-- WORK TO BE COMPLETED --
From the line containing "Conflicts of Interest</div>" through the last line of the records below, output every line exactly as it appears, but leave out the pictures.

=== Begin Enclosure ===

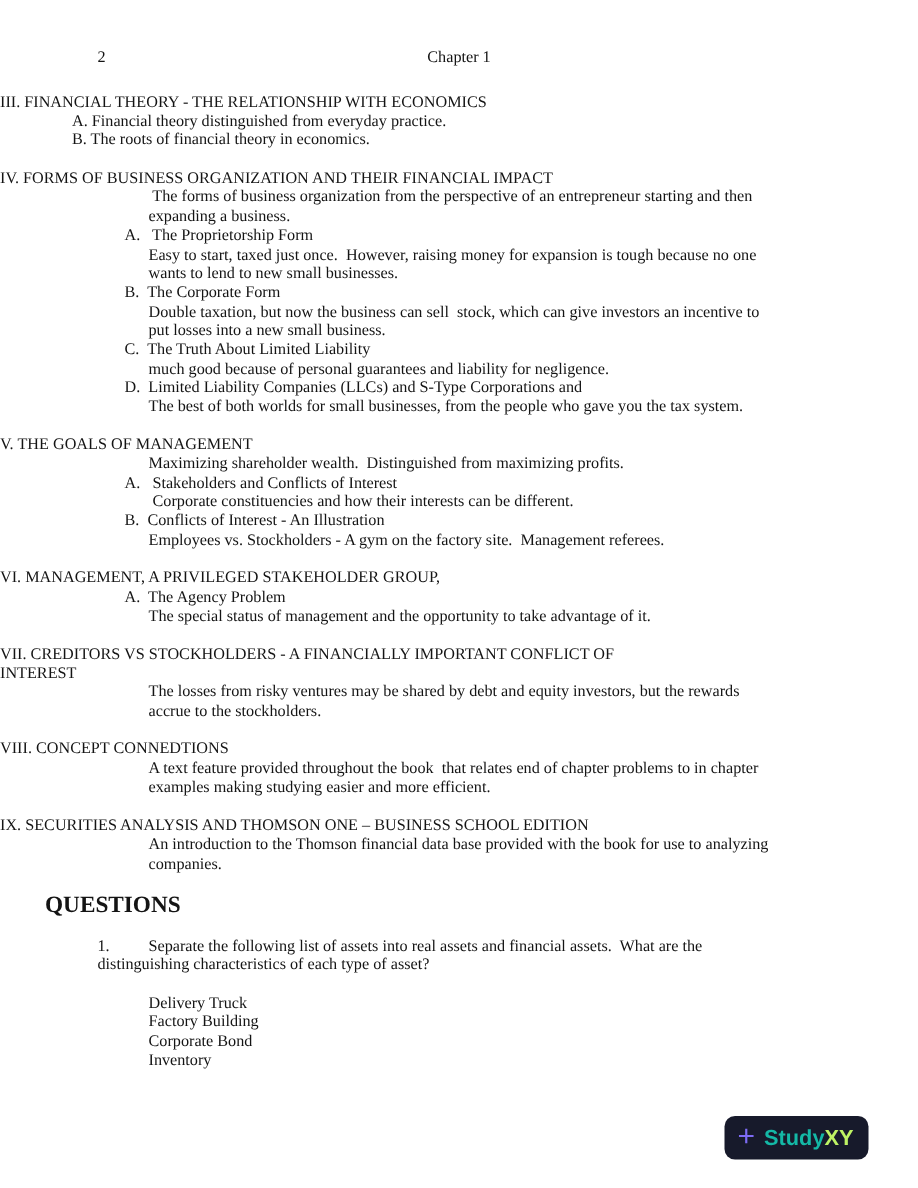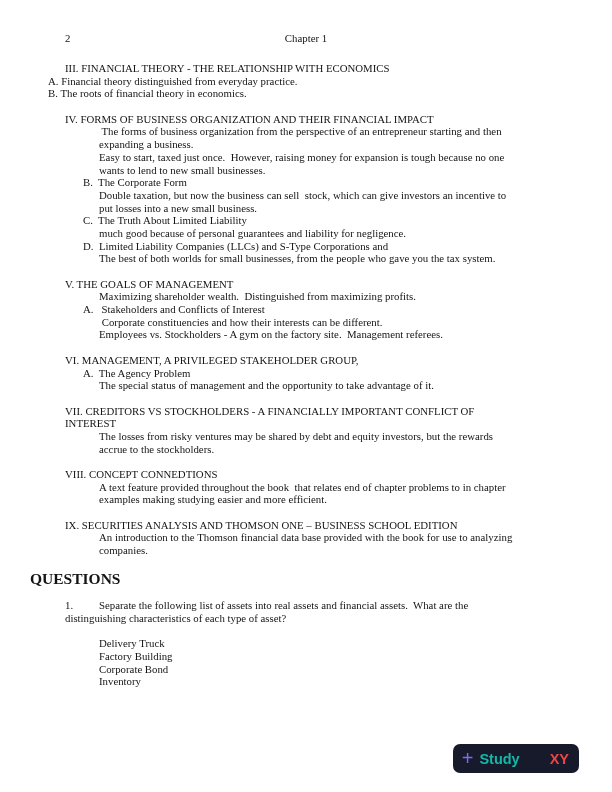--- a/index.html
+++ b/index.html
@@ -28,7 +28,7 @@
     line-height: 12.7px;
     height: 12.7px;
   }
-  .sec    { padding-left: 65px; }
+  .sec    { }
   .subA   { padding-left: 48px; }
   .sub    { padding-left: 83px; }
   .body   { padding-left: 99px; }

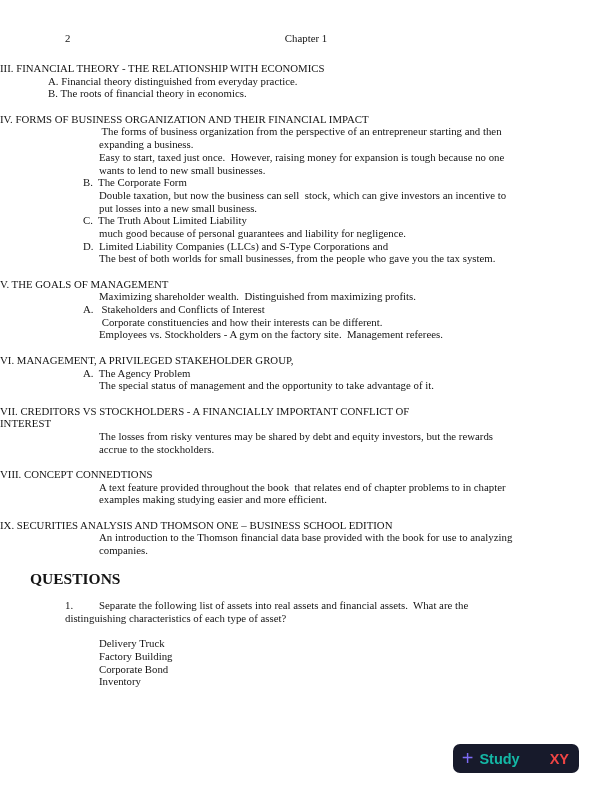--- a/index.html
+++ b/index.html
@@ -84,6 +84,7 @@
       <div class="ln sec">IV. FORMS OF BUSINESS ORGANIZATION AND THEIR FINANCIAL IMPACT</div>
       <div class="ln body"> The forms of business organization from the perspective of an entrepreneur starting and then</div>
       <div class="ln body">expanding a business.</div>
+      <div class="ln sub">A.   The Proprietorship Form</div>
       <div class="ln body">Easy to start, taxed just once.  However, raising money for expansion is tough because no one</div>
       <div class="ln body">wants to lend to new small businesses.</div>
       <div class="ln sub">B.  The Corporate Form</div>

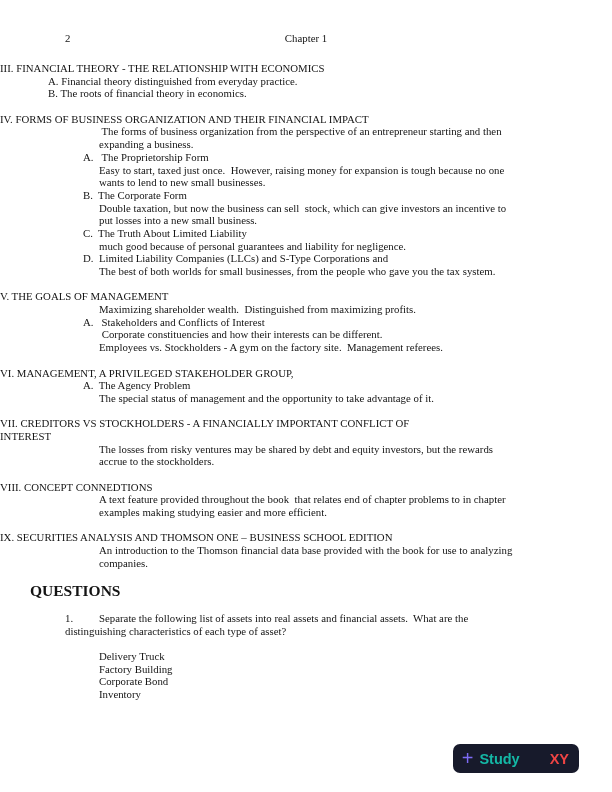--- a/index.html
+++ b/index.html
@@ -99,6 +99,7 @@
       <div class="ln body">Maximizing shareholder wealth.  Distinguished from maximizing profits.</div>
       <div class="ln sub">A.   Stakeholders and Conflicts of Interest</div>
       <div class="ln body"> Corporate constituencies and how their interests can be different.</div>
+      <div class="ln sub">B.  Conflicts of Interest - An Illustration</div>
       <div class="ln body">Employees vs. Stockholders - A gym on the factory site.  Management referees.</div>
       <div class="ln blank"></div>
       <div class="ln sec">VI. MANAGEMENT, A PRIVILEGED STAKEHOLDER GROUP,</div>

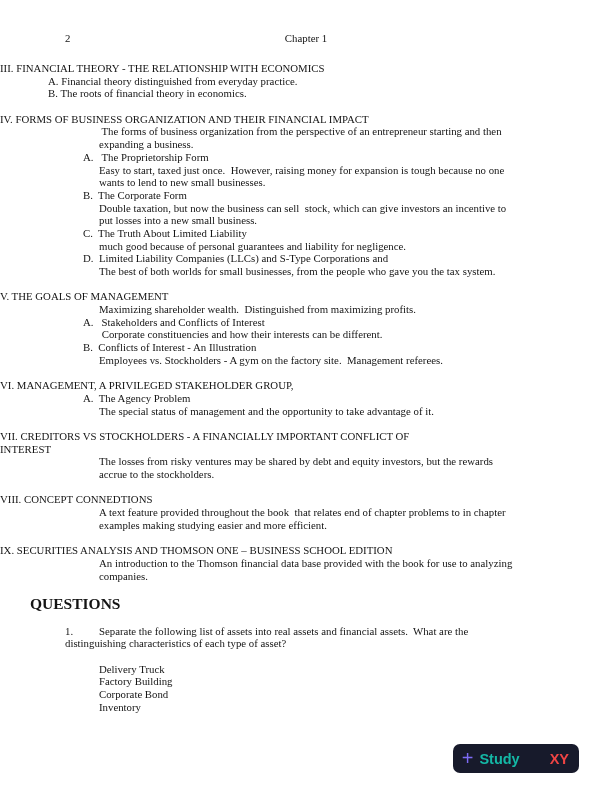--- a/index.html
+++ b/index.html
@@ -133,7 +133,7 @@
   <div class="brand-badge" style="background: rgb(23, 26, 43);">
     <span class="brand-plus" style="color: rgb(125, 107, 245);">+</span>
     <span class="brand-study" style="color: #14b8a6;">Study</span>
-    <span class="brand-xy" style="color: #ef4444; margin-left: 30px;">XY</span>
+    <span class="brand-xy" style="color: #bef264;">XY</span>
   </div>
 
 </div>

=== End Enclosure ===

-- TASK ANSWER --
       <div class="ln sub">A.   Stakeholders and Conflicts of Interest</div>
       <div class="ln body"> Corporate constituencies and how their interests can be different.</div>
+      <div class="ln sub">B.  Conflicts of Interest - An Illustration</div>
       <div class="ln body">Employees vs. Stockholders - A gym on the factory site.  Management referees.</div>
       <div class="ln blank"></div>
       <div class="ln sec">VI. MANAGEMENT, A PRIVILEGED STAKEHOLDER GROUP,</div>

--- a/index.html
+++ b/index.html
@@ -133,7 +133,7 @@
   <div class="brand-badge" style="background: rgb(23, 26, 43);">
     <span class="brand-plus" style="color: rgb(125, 107, 245);">+</span>
     <span class="brand-study" style="color: #14b8a6;">Study</span>
-    <span class="brand-xy" style="color: #ef4444; margin-left: 30px;">XY</span>
+    <span class="brand-xy" style="color: #bef264;">XY</span>
   </div>
 
 </div>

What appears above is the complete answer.